**WHAT YOU ARE ASKED TO DO:**
The whole listing should be written out again exactly.

**** TASK INPUTS ****

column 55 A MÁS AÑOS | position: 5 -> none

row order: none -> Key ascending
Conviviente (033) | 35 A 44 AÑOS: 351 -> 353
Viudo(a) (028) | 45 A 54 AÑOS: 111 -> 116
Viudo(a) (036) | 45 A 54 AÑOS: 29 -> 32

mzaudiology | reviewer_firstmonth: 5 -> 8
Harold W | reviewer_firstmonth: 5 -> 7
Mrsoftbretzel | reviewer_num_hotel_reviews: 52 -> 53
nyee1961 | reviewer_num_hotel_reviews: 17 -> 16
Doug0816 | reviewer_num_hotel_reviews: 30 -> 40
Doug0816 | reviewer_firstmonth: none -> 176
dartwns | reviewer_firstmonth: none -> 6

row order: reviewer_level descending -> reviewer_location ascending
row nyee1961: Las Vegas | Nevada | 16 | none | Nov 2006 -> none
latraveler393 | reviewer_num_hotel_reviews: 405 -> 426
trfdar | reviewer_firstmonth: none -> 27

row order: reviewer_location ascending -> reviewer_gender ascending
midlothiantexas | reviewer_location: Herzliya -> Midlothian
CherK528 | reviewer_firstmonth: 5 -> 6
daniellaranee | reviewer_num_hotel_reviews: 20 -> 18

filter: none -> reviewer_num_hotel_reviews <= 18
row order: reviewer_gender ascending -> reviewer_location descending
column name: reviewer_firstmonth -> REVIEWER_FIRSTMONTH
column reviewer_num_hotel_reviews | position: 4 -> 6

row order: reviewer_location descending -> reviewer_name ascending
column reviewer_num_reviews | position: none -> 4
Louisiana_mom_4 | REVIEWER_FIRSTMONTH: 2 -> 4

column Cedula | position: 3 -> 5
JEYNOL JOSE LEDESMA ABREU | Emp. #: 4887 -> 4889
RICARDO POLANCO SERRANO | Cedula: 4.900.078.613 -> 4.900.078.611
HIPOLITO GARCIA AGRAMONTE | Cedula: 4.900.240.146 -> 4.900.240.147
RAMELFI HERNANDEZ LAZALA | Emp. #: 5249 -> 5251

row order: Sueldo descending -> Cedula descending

****

**EXERCISE SOLUTION:**
column 55 A MÁS AÑOS | position: 5 -> none

row order: none -> Key ascending
Conviviente (033) | 35 A 44 AÑOS: 351 -> 353
Viudo(a) (028) | 45 A 54 AÑOS: 111 -> 116
Viudo(a) (036) | 45 A 54 AÑOS: 29 -> 32

mzaudiology | reviewer_firstmonth: 5 -> 8
Harold W | reviewer_firstmonth: 5 -> 7
Mrsoftbretzel | reviewer_num_hotel_reviews: 52 -> 53
nyee1961 | reviewer_num_hotel_reviews: 17 -> 16
Doug0816 | reviewer_num_hotel_reviews: 30 -> 40
Doug0816 | reviewer_firstmonth: none -> 176
dartwns | reviewer_firstmonth: none -> 6

row order: reviewer_level descending -> reviewer_location ascending
row nyee1961: Las Vegas | Nevada | 16 | none | Nov 2006 -> none
latraveler393 | reviewer_num_hotel_reviews: 405 -> 426
trfdar | reviewer_firstmonth: none -> 27

row order: reviewer_location ascending -> reviewer_gender ascending
midlothiantexas | reviewer_location: Herzliya -> Midlothian
CherK528 | reviewer_firstmonth: 5 -> 6
daniellaranee | reviewer_num_hotel_reviews: 20 -> 18

filter: none -> reviewer_num_hotel_reviews <= 18
row order: reviewer_gender ascending -> reviewer_location descending
column name: reviewer_firstmonth -> REVIEWER_FIRSTMONTH
column reviewer_num_hotel_reviews | position: 4 -> 6

row order: reviewer_location descending -> reviewer_name ascending
column reviewer_num_reviews | position: none -> 4
Louisiana_mom_4 | REVIEWER_FIRSTMONTH: 2 -> 4

column Cedula | position: 3 -> 5
JEYNOL JOSE LEDESMA ABREU | Emp. #: 4887 -> 4889
RICARDO POLANCO SERRANO | Cedula: 4.900.078.613 -> 4.900.078.611
HIPOLITO GARCIA AGRAMONTE | Cedula: 4.900.240.146 -> 4.900.240.147
RAMELFI HERNANDEZ LAZALA | Emp. #: 5249 -> 5251

row order: Sueldo descending -> Cedula descending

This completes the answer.